The Toraja are a people who live in mountainous South Sulawesi in Indonesia, and their society rests on a sturdy foundation of animism, the belief that a spiritual essence pervades all things, living and unliving, including animals, plants, trees, and rocks. Tana Toraja means “the land of Toraja.” One of the most noteworthy aspects of the Toraja are their funeral rites, which last several days and often occur many weeks after the star of the show has shuffled off his or her mortal coil. The rituals include tree burials for infants who died before teething as well as the parading of actual mummies.

Since funerals are such an elaborate affair for the Toraja, the bereaved family members very often lack the funds for the ritual at the appropriate time, so sometimes the funeral has to wait months or even years until the requisite capital is accrued. In the meantime, the deceased is embalmed and stored in the same house as his or her family. Here’s the amazing bit: Until the funeral ceremonies are completed, the person is not considered to be dead but merely suffering an illness.

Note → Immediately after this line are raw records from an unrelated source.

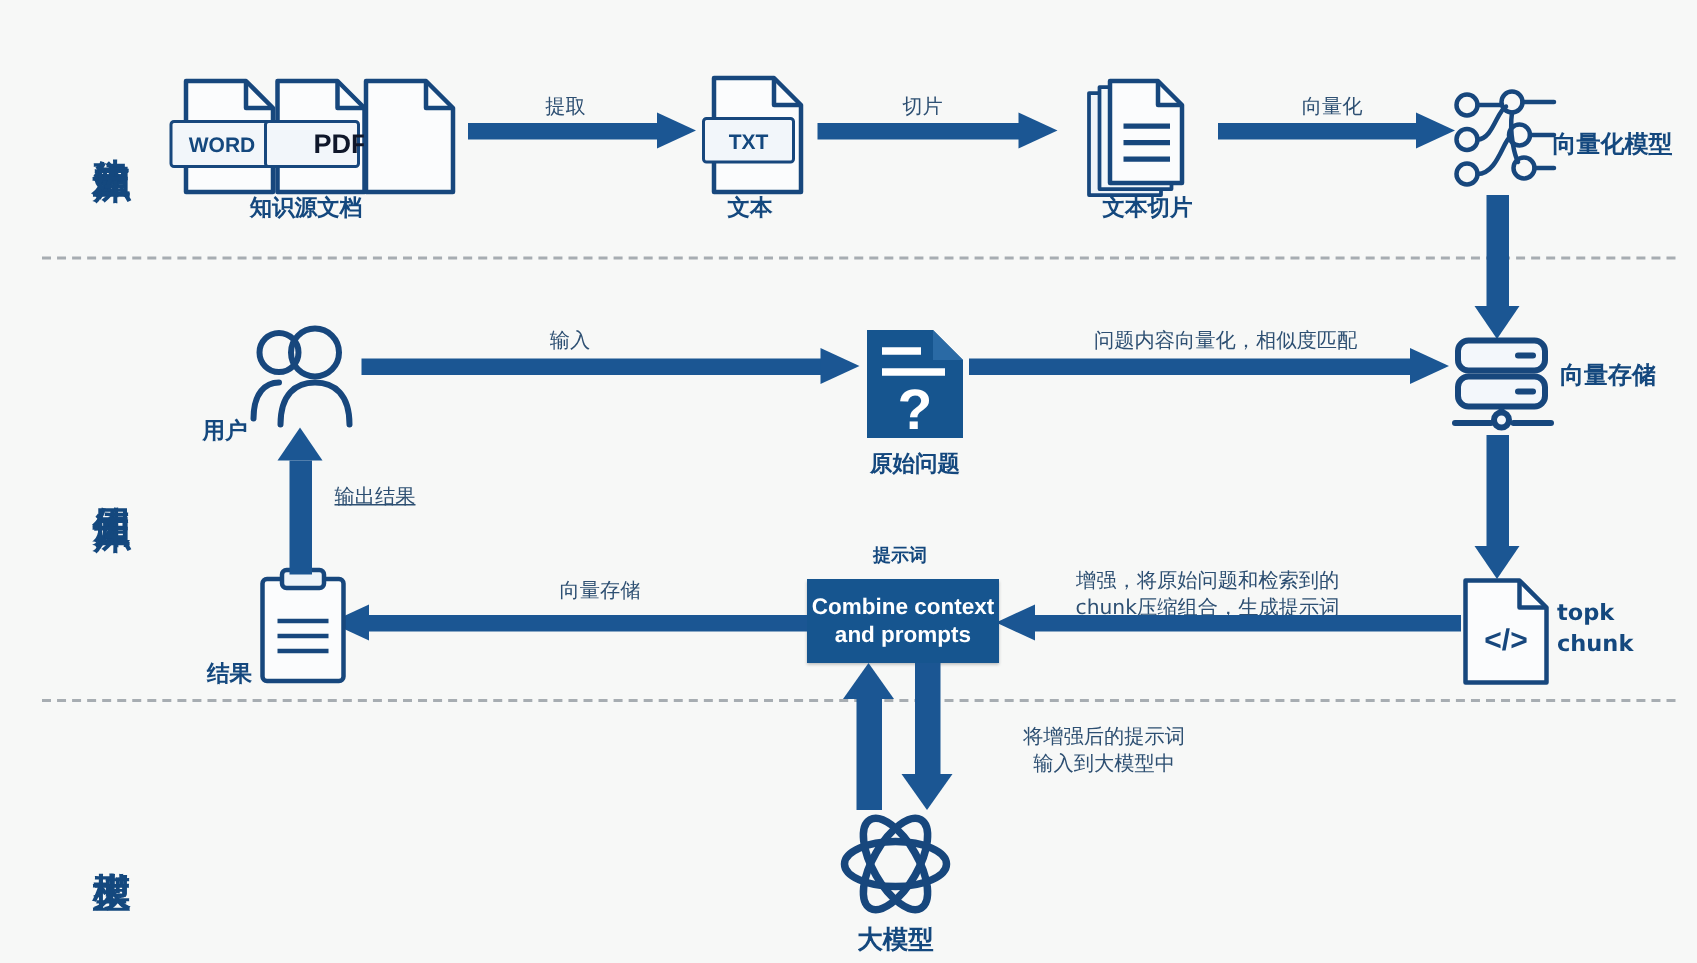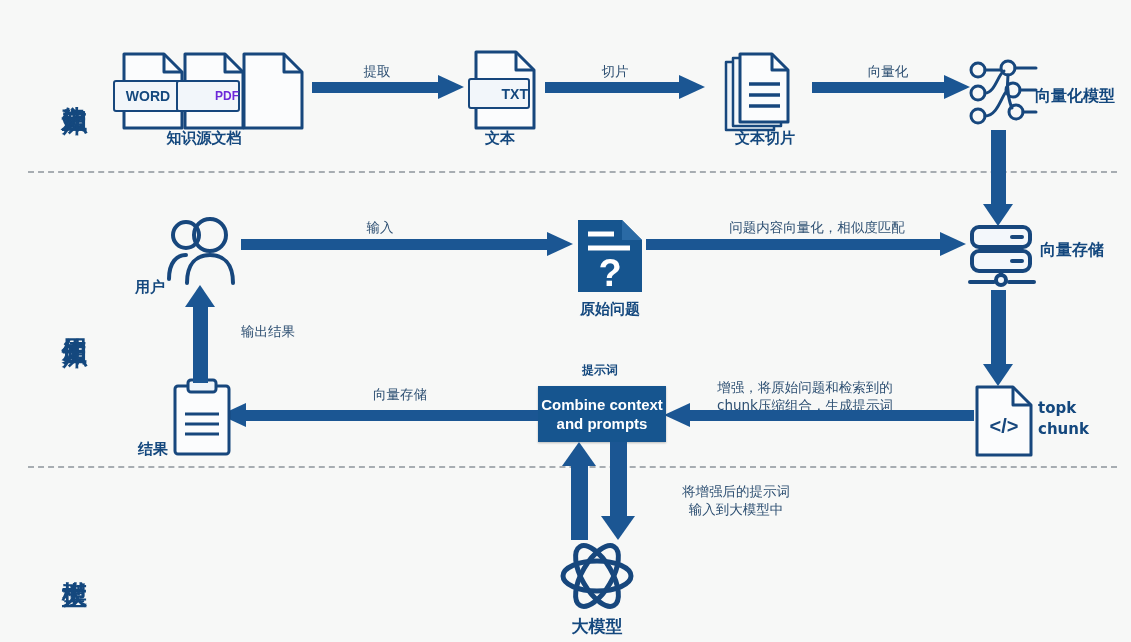"PDF" span { color: #6d28d9 -> #0f172a; font-size: 12px -> 18px }
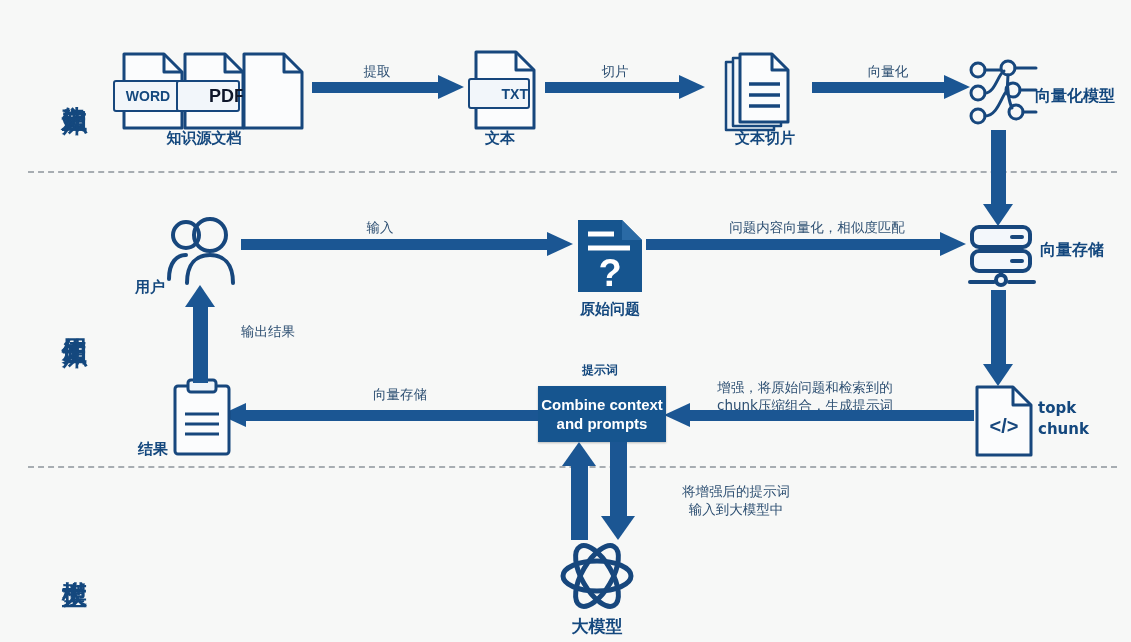"TXT" div.abs { justify-content: flex-end -> center }
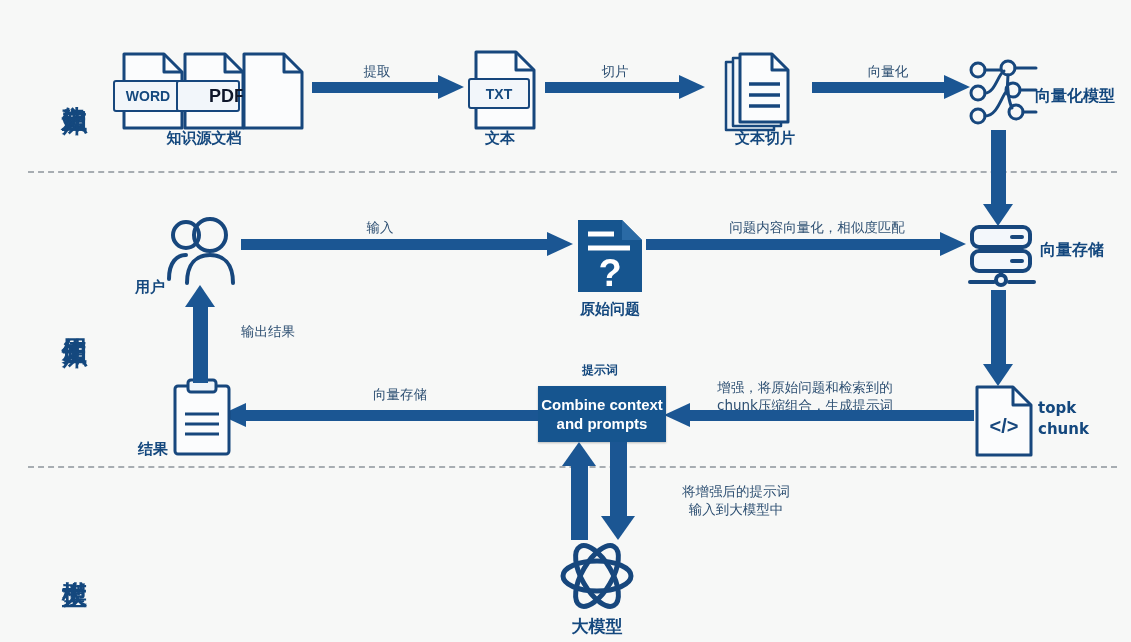"输出结果" div.arrow-text { text-align: right -> center; text-decoration: none -> underline }
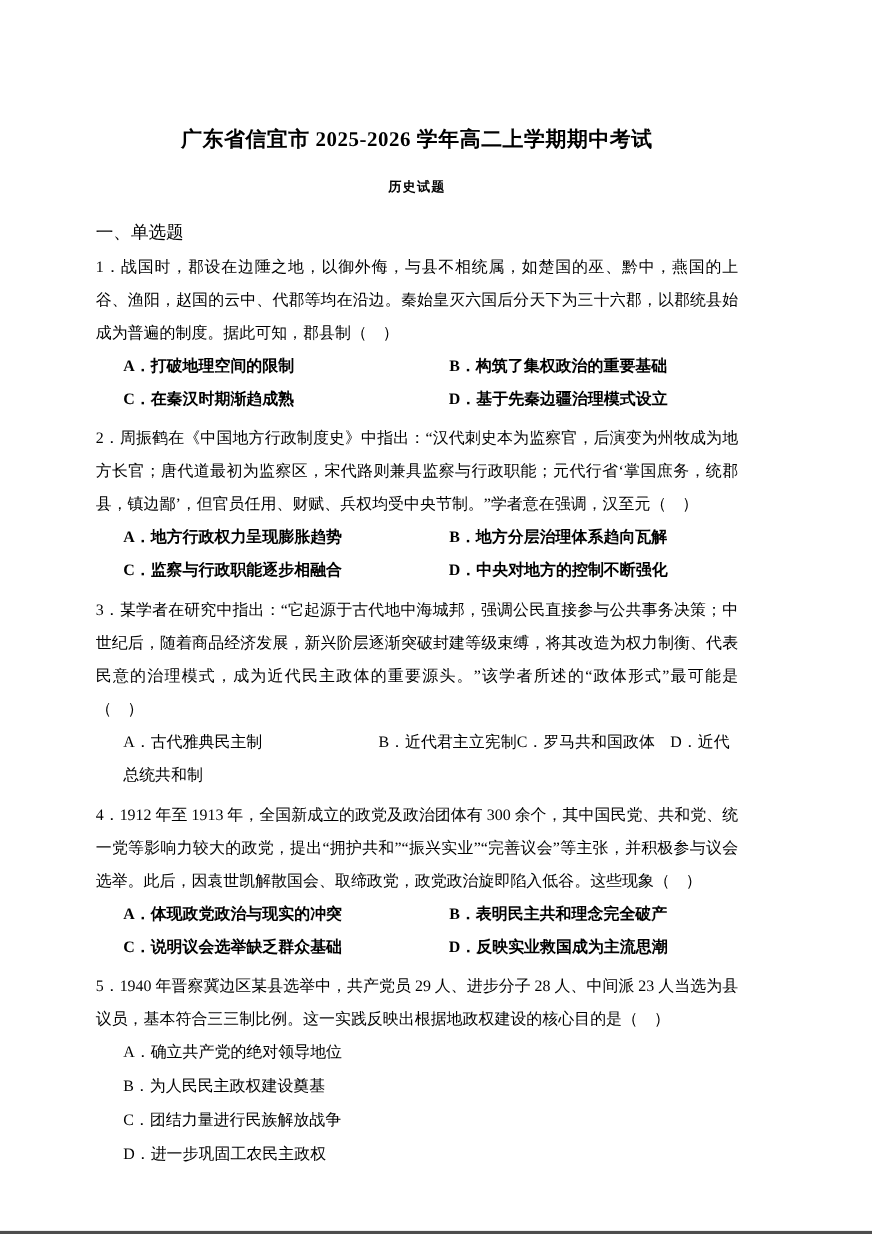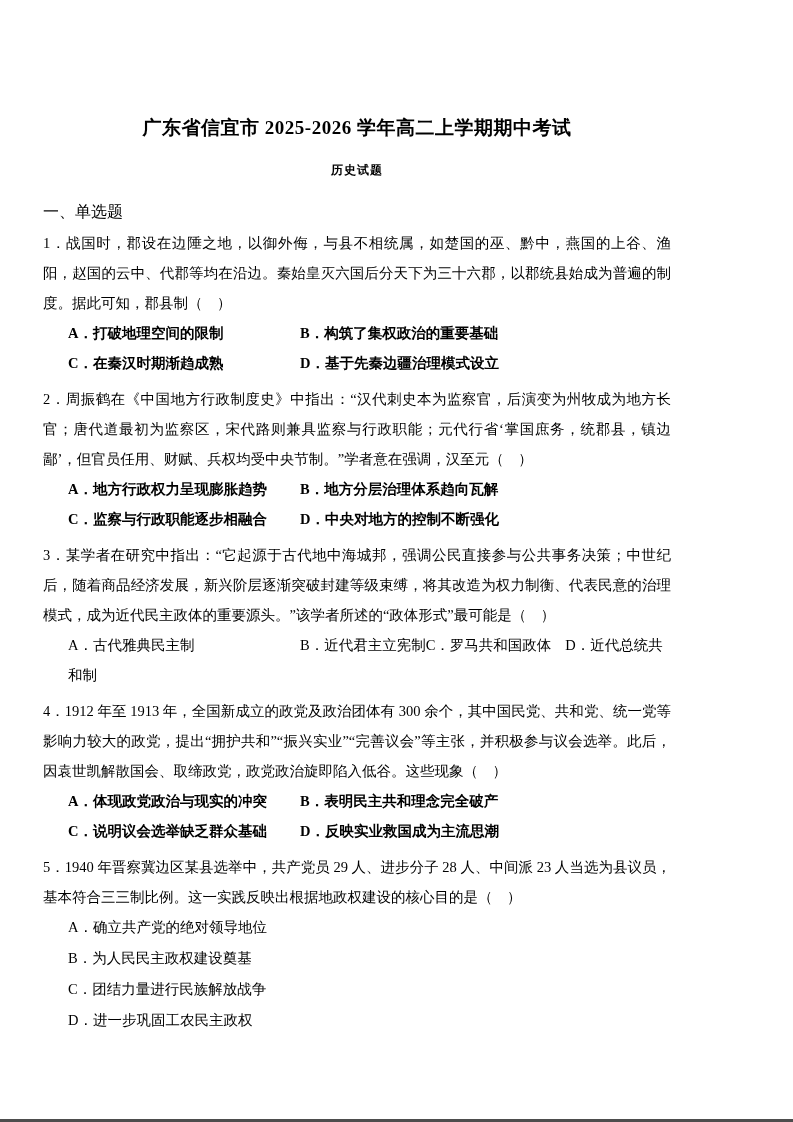"广东省信宜市 2025-2026 学年高二上学期期中考试" .page { padding: 116px 63px 0 43px -> 116px 63px 0 87px }
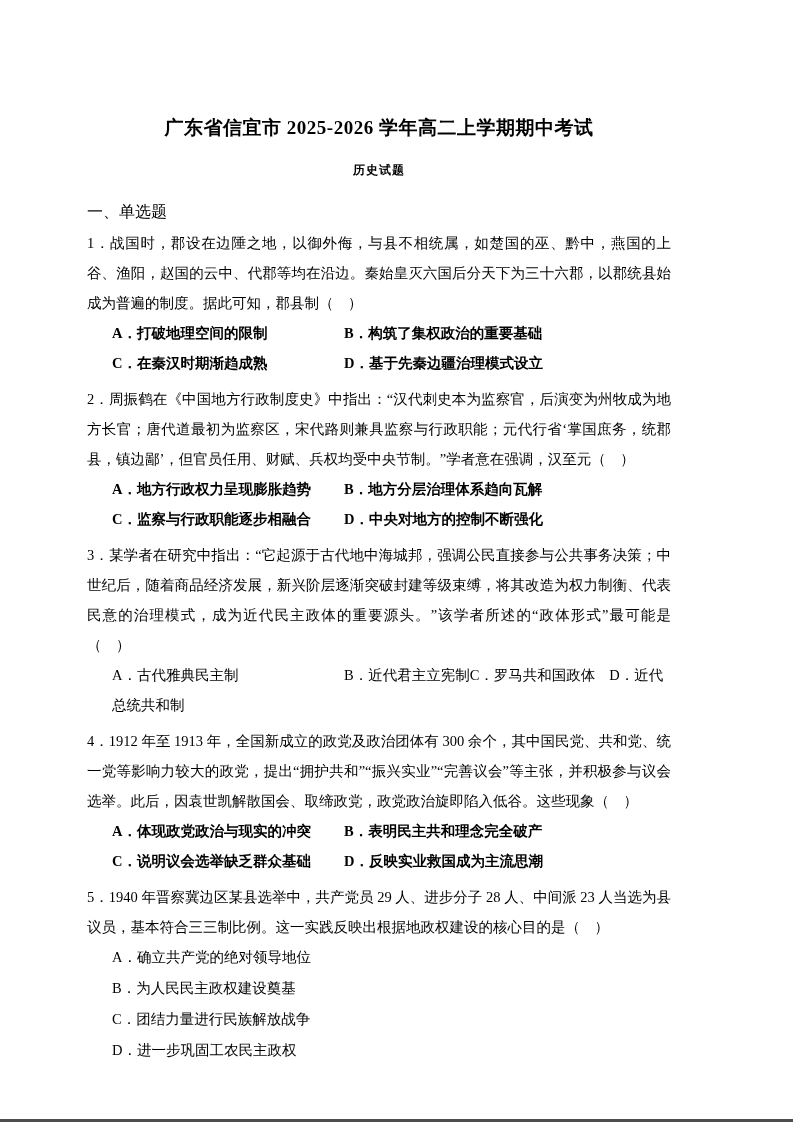"B．构筑了集权政治的重要基础" .opt-c2 { text-align: none -> center }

Amusing Planet explains the astonishing rest:
 

Toraja tribe members are rarely buried in the ground. They are either placed in caves dug out in the rocky side of a mountain, or in wooden coffins that are hung on a cliff. The grave is usually expensive and takes a few months to complete. A wood-carved effigy, called Tau tau, representing the deceased is usually placed in the cave looking out over the land.  The coffins are beautifully decorated, but over time the wood begins to rot and the bleached bones of the deceased often drop to the bottom of the suspended burial ground.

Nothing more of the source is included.